Each record beneath this line is to be copied exactly.

Input:
━━━━━━━━━━
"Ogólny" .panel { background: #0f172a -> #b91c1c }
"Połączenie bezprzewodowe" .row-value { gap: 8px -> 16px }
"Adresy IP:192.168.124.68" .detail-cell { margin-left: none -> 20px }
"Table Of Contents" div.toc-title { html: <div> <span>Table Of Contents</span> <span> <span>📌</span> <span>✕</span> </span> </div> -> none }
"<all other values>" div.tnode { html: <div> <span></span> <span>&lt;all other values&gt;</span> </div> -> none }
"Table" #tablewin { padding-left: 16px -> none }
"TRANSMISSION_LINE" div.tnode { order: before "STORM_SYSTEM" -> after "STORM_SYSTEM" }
━━━━━━━━━━
Task response:
"Ogólny" .panel { background: #0f172a -> #b91c1c }
"Połączenie bezprzewodowe" .row-value { gap: 8px -> 16px }
"Adresy IP:192.168.124.68" .detail-cell { margin-left: none -> 20px }
"Table Of Contents" div.toc-title { html: <div> <span>Table Of Contents</span> <span> <span>📌</span> <span>✕</span> </span> </div> -> none }
"<all other values>" div.tnode { html: <div> <span></span> <span>&lt;all other values&gt;</span> </div> -> none }
"Table" #tablewin { padding-left: 16px -> none }
"TRANSMISSION_LINE" div.tnode { order: before "STORM_SYSTEM" -> after "STORM_SYSTEM" }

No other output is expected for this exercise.